Ersatzkasse statt Opposition

Links, sozial, weiblich – Birgit Fischer verkörpert alles, was der NRW-SPD fehlt. Doch in die allererste Reihe ihrer Partei hat es die Landespolitikerin nicht geschafft. Jetzt hört sie auf

VON MARTIN TEIGELER

Es ist ein stiller Abgang – aus der stillen Führungsreserve der SPD. Ex-Ministerin Birgit Fischer hört auf mit der Berufspolitik. 2007 wechselt sie in den Vorstand der Barmer Ersatzkasse. In die allererste Reihe der Landespolitik hatte sie es nie geschafft. Hinter den Clements, Münteferings und Steinbrücks war sie stets die linke Sozialpolitikerin aus dem Ruhrgebiet. Damit ist bald Schluss.

Parteifreunde rätseln über die Motive der 52-Jährigen. „Wer einmal Ministerin war, tut sich verständlicherweise schwer, nur noch in der Opposition zu sein“, sagt ein Mitglied des NRW-SPD-Vorstands. Fischer wolle wohl „gestalten und nicht nur im Landtag über Schwarz-Gelb meckern“. Vor allem Parteilinke sprechen von einem „großen Verlust“ für die personell ohnehin schwächelnde NRW-SPD-Führung. Dass Fischer als Ex-Gesundheitsministerin und SPD-Sozialexpertin nun ausgerechnet bei einer Krankenkasse anfängt, wird als logisch, aber problematisch angesehen. „Wenn sie im SPD-Parteivorstand bleibt, muss sie aufpassen, dass daraus kein Interessenkonflikt wird“, heißt es. Und ob sie als einzige Nichtberufspolitikerin im Parteipräsidium bleiben kann, ist offen.

2004 stand Birgit Fischers politische Laufbahn schon einmal kurz vor dem Ende. Die damalige NRW-Sozialministerin musste sich in Bochum-Wattenscheid einer Kampfkandidatur um ihren Landtagswahlkreis stellen. Mit nur einer Stimme Vorsprung gewann sie gegen einen jungen, unbekannten Gegenkandidaten. Zahlreiche SPD-Delegierte waren sauer auf Fischer, weil das Land den Neubau einer forensischen Klinik für psychisch kranke Straftäter ausgerechnet in ihrem Wahlkreis plante.

Der Konflikt um die Forensik sagt viel über die Politikerin Fischer aus. „Sie steht absolut zu ihren Positionen und kämpft dafür“, sagt ein politischer Weggefährte aus dem Ruhrgebiet. Bis heute läuft der Protest gegen die Klinik – und Fischer hat ihre Meinung zum Thema auch nach der Landtagswahlniederlage von 2005 nicht geändert.

Die Landtagswahl vom 22. Mai 2005. Einige Genossen sehen in der Entwicklung nach der historischen Wahlpleite der NRW-SPD die Ursachen für Birgit Fischers Abgang. Bei der Besetzung der wenigen wichtigen Oppositionsposten wurde die Bochumerin nicht berücksichtigt. „In den entscheidenden Sitzungen hat sie niemand vorgeschlagen und sie selbst hat sich nicht vorgetraut“, sagt ein Landesvorstand. Auch die Unterstützung aus der Heimatregion Westliches Westfalen habe gefehlt. Am Ende fiel die Wahl dann auf Ex-Finanzminister Jochen Dieckmann als Landeschef und auf Ex-Wissenschaftsministerin Hannelore Kraft als Fraktionsvorsitzende. „Man hat sich damals wohl nicht getraut, zwei Frauen zu nominieren“, sagt ein NRW-SPD-Vorständler.
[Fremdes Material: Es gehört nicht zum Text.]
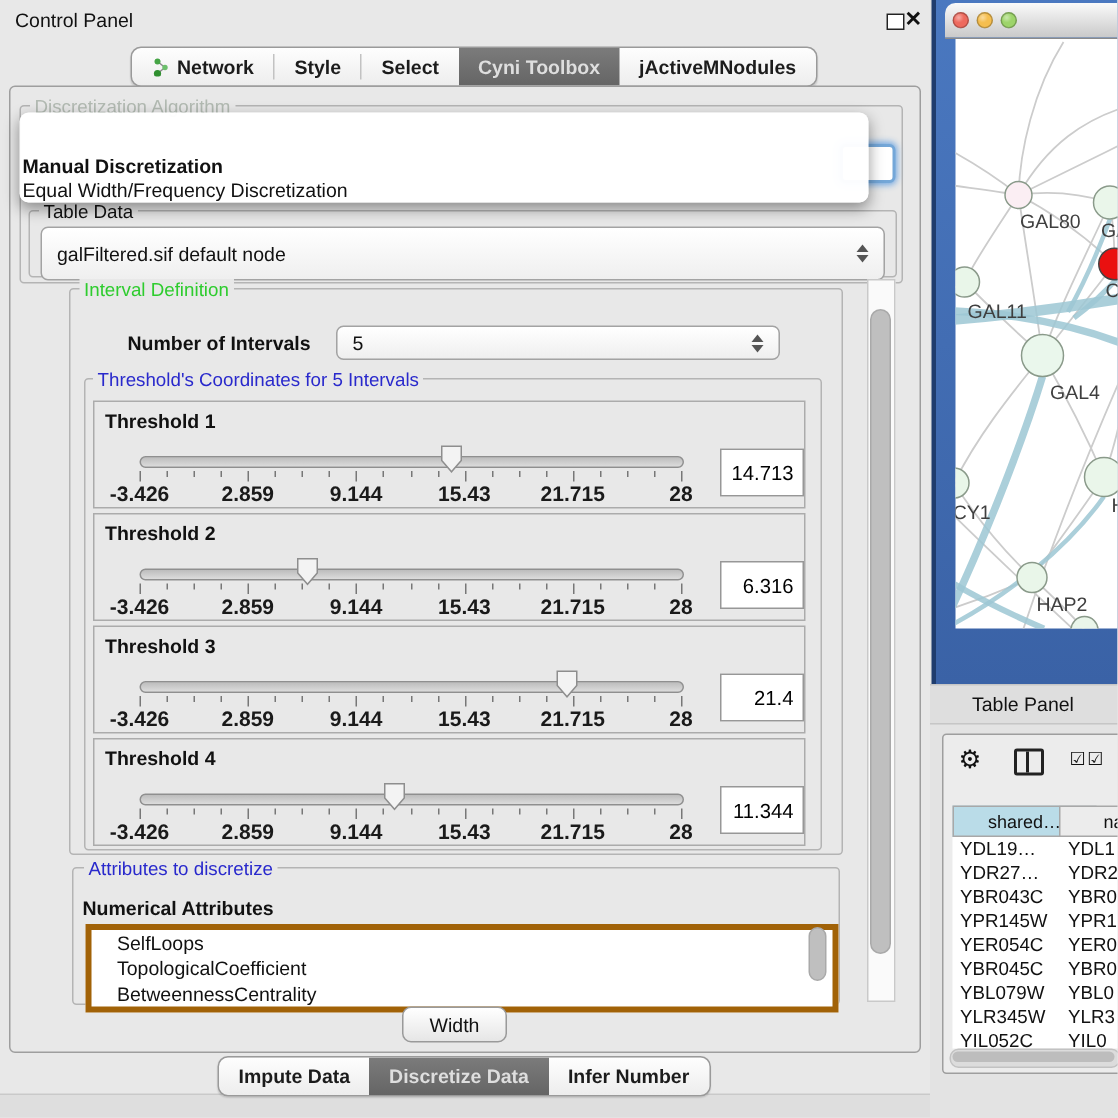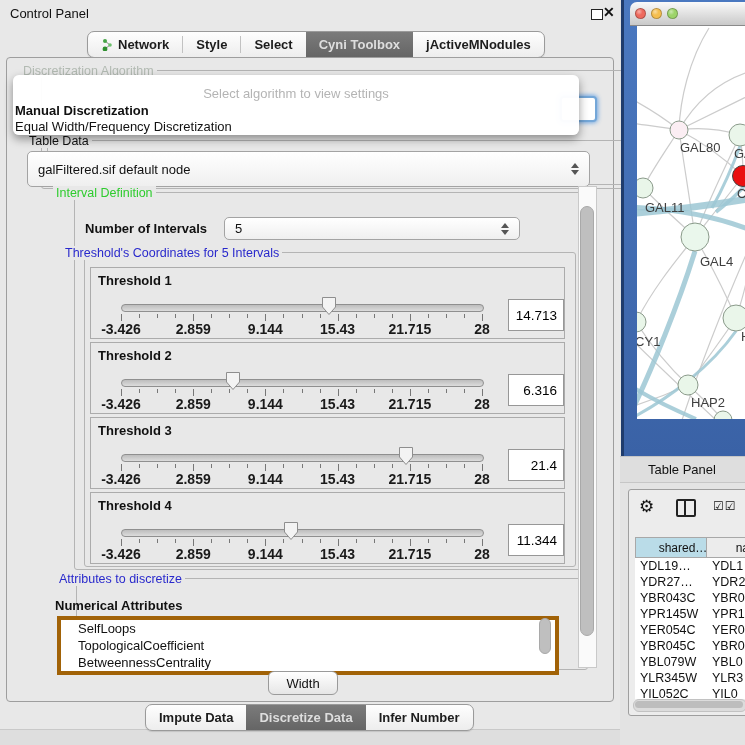--- a/index.html
+++ b/index.html
@@ -325,7 +325,6 @@
     </div>
 
   <div class="abs" id="algo-popup">
-    <div class="abs" id="algo-prompt">Select algorithm to view settings</div>
   <div class="abs popup-item" style="top: 28px; font-weight: bold;">Manual Discretization</div>
       <div class="abs popup-item" style="top: 44px; font-weight: normal;">Equal Width/Frequency Discretization</div>
     </div>

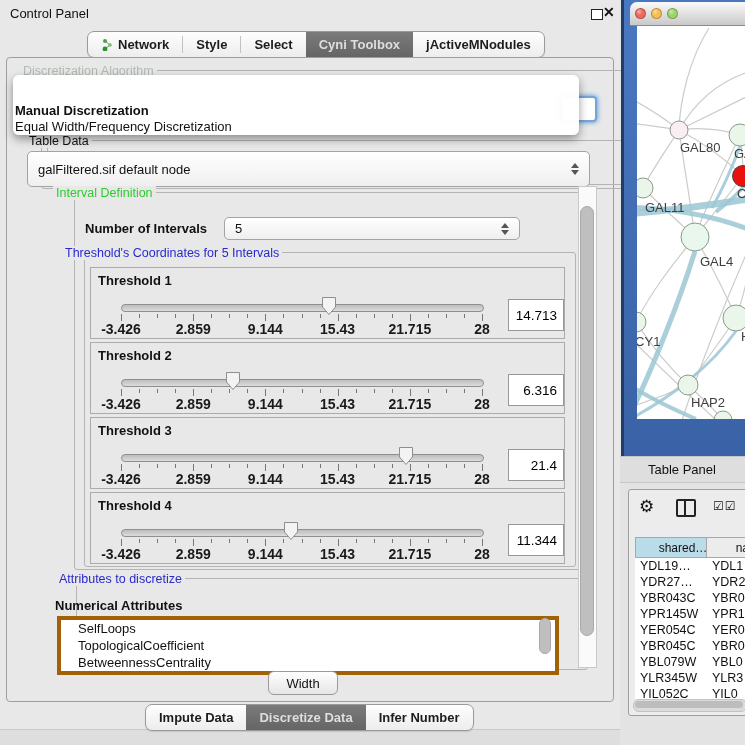--- a/index.html
+++ b/index.html
@@ -19,7 +19,7 @@
   .tab.sel{background:linear-gradient(#7b7b7b,#656565);color:#dedede;}
   .tabsep{width:1px;background:#c2c2c2;margin:4px 0;}
   #main-panel{left:6px;top:57px;width:606px;height:643px;border:1px solid #9e9e9e;border-radius:4px;background:#e8e8e8;}
-  .grp{border:1px solid #b4b4b4;border-radius:3px;margin-left:28px;}
+  .grp{border:1px solid #b4b4b4;border-radius:3px;}
   .grp-label{font-size:12.5px;background:#e8e8e8;padding:0 3px;white-space:nowrap;}
   .combo{background:linear-gradient(#ffffff,#efefef);border:1px solid #a3a3a3;border-radius:5px;
          display:flex;align-items:center;font-size:13px;padding:0 10px;box-sizing:border-box;}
Links, sozial, weiblich – Birgit Fischer verkörpert eigentlich alles, was der NRW-SPD fehlt. Fehlte ihr selbst am Ende das Machtbewusstsein, nach höheren Posten zu streben? Das Amt der Ministerpräsidentin hätte man ihr parteiintern jedenfalls zugetraut. „Sie hätte 2010 zum Kandidatenkreis für die Spitzenkandidatur gehört“, heißt es.

Statt dessen wird bereits über ein Fischer-Comeback spekuliert. „Vielleicht taucht sie nach ein paar Jahren in der Bundespolitik wieder auf“, sagt ein Genosse. Oder doch irgendwann wieder in NRW? Sie bleibt jedenfalls im Land. Der Hauptsitz der Barmer Ersatzkasse ist bekanntlich in Wuppertal.